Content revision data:
----------------------------------------

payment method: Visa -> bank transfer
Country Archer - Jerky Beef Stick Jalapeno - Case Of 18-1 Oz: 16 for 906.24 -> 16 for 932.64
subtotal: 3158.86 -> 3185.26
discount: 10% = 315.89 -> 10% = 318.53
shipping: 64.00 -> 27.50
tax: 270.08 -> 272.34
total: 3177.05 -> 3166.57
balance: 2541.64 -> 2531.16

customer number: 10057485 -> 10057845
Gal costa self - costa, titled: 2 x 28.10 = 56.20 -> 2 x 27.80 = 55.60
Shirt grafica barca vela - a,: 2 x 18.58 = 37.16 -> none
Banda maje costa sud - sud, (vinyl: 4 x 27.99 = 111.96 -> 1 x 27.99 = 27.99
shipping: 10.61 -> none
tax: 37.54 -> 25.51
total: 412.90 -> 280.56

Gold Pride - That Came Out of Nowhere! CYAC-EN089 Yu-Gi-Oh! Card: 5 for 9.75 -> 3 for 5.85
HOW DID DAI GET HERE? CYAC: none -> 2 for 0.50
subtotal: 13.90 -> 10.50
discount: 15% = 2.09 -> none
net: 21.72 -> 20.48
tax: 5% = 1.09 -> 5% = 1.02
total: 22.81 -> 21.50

----------------------------------------

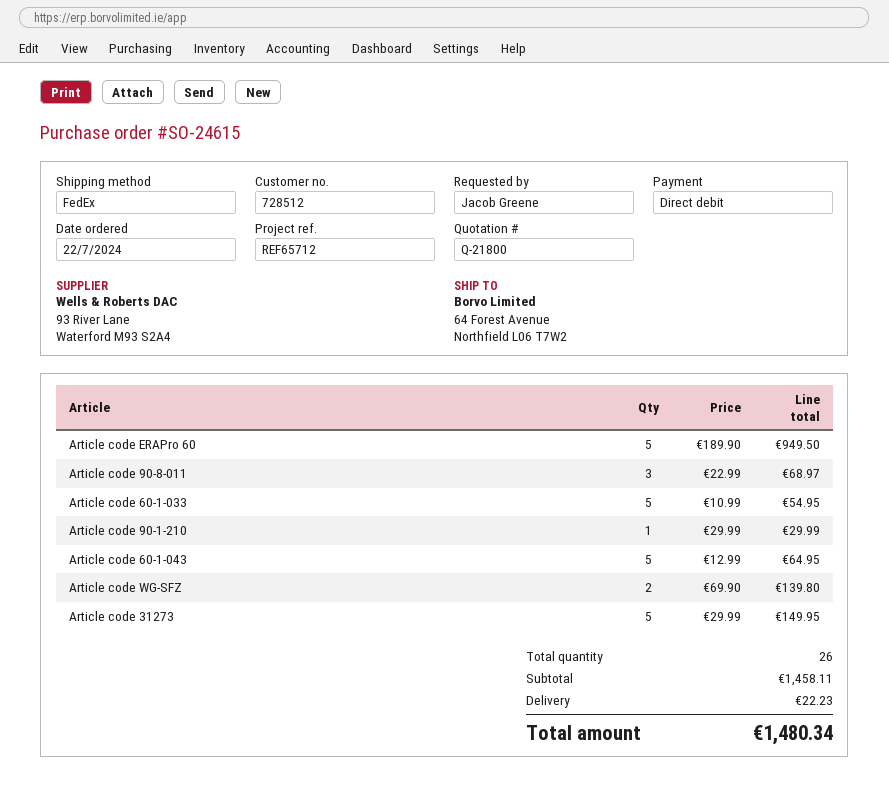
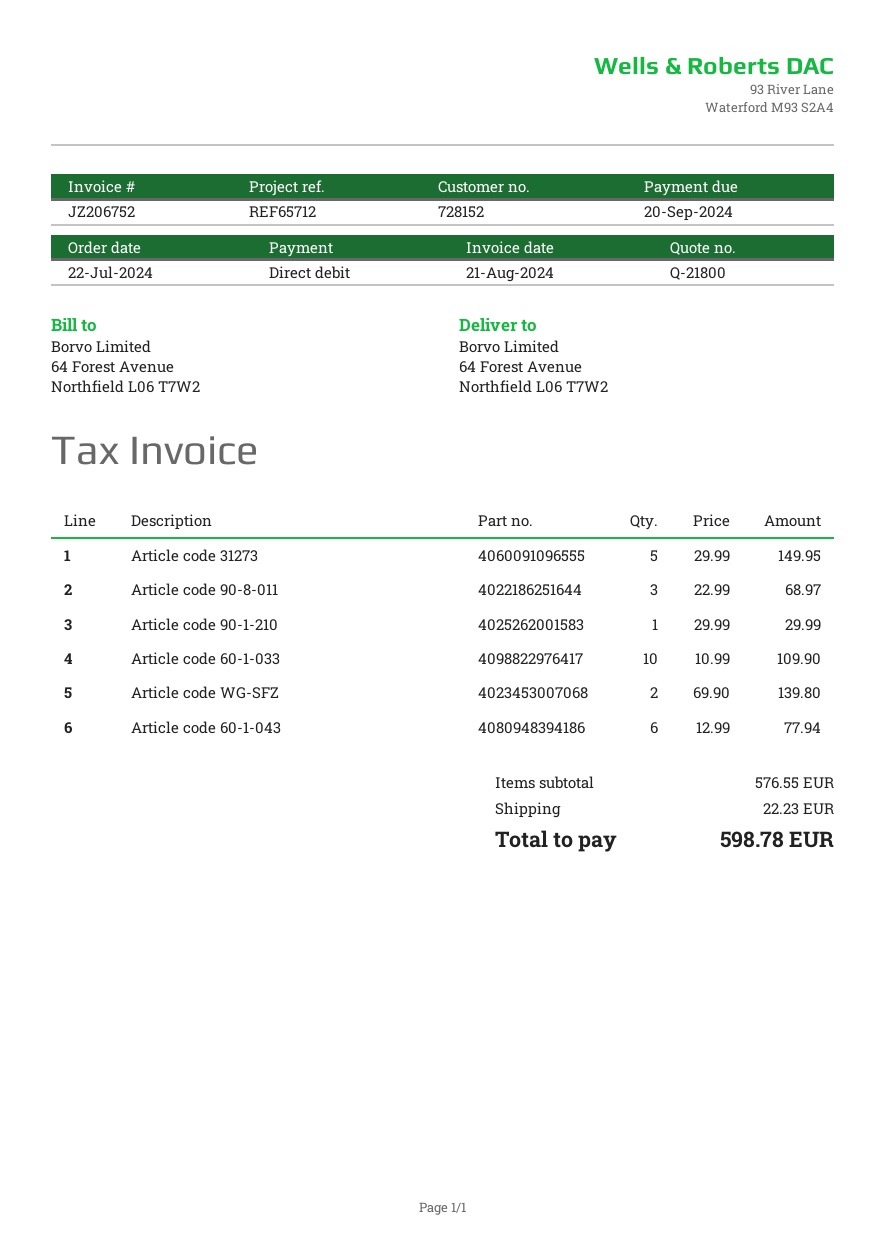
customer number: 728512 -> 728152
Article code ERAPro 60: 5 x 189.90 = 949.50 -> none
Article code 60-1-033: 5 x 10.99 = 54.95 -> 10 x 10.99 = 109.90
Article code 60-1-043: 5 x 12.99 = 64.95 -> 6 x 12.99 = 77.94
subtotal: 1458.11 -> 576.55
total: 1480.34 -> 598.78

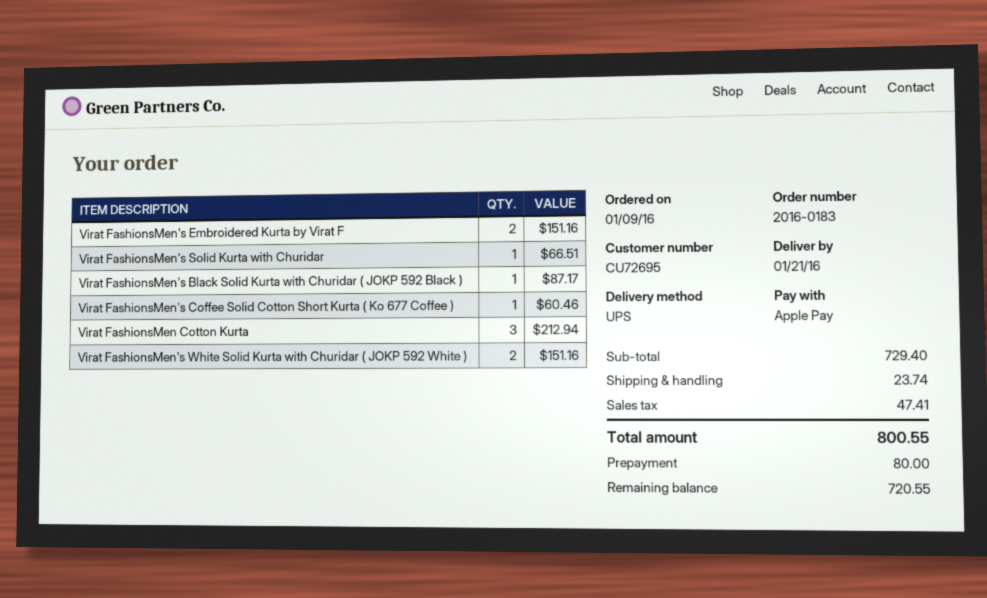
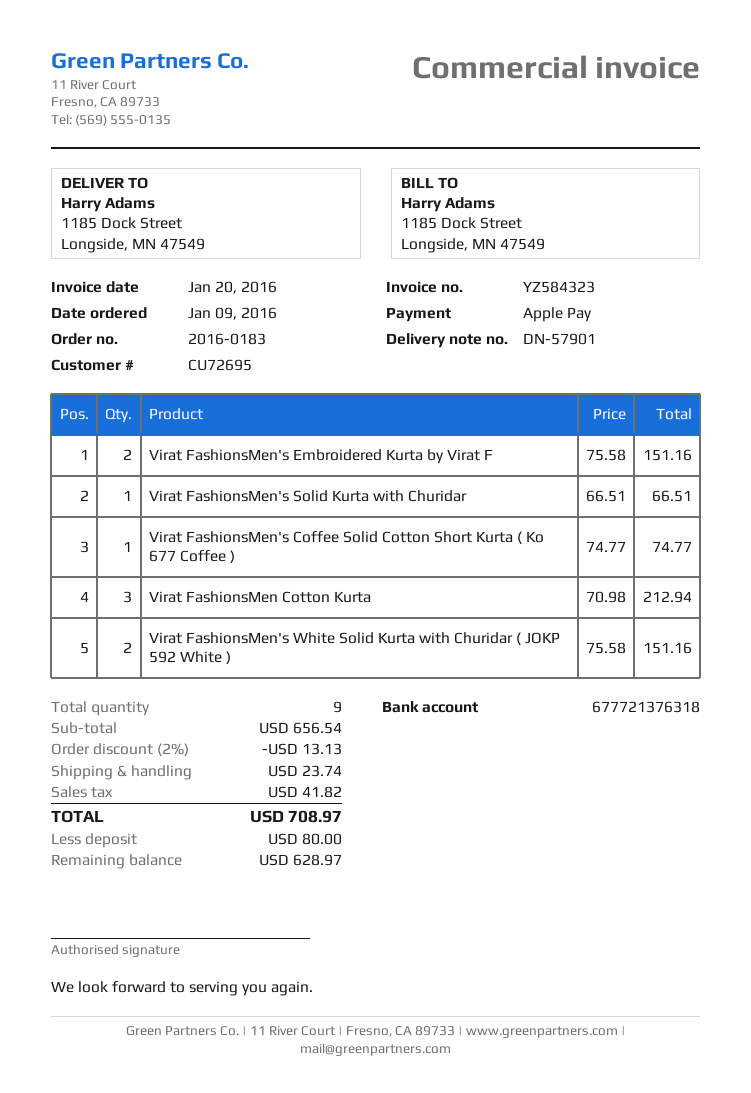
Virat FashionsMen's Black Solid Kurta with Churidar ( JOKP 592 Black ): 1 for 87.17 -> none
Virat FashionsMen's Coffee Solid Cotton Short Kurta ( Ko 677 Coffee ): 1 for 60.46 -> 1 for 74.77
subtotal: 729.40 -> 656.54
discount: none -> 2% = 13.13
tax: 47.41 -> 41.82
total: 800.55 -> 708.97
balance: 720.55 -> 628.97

----------------------------------------

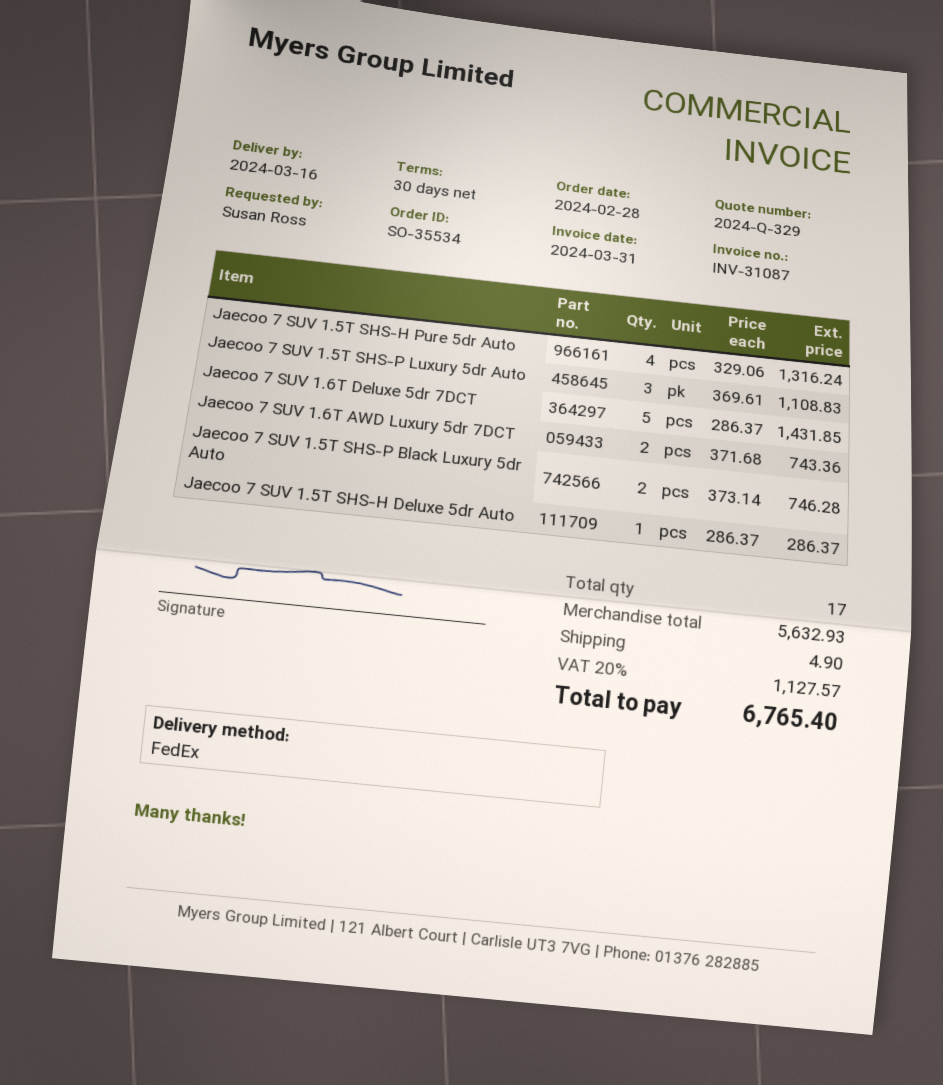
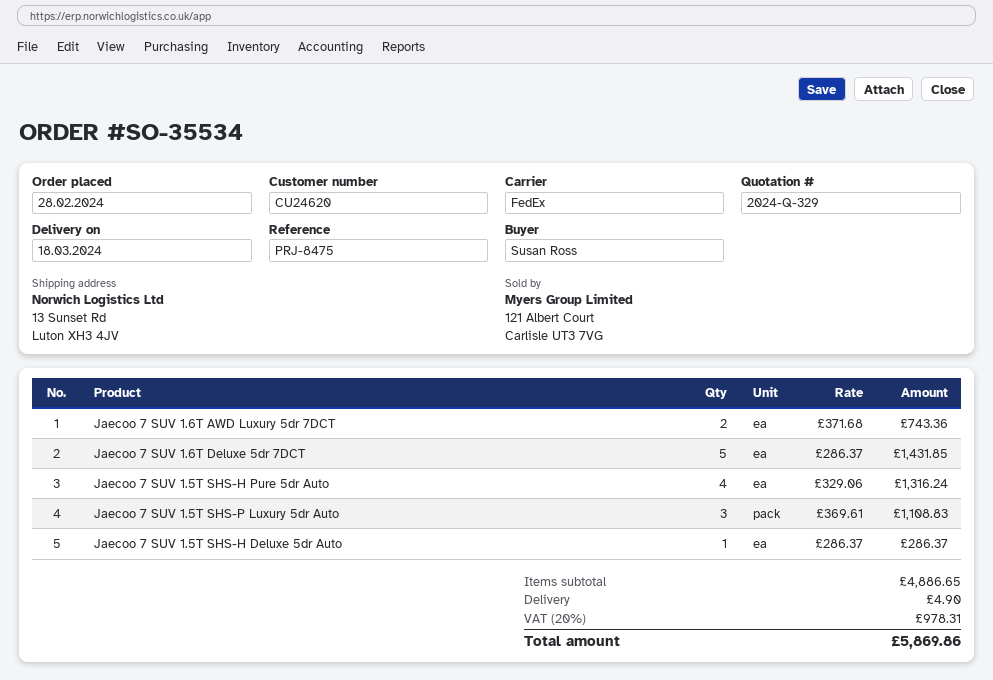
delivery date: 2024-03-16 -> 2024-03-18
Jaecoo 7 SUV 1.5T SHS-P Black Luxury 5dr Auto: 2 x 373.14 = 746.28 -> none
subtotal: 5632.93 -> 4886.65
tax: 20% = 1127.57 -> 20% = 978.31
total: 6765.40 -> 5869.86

----------------------------------------

Your instructions: Set down again, word for word, the stretch of records from the line with "tax: 37.54 -> 25.51" to the line with "total: 22.81 -> 21.50", both of those lines included.

Completed task:
tax: 37.54 -> 25.51
total: 412.90 -> 280.56

Gold Pride - That Came Out of Nowhere! CYAC-EN089 Yu-Gi-Oh! Card: 5 for 9.75 -> 3 for 5.85
HOW DID DAI GET HERE? CYAC: none -> 2 for 0.50
subtotal: 13.90 -> 10.50
discount: 15% = 2.09 -> none
net: 21.72 -> 20.48
tax: 5% = 1.09 -> 5% = 1.02
total: 22.81 -> 21.50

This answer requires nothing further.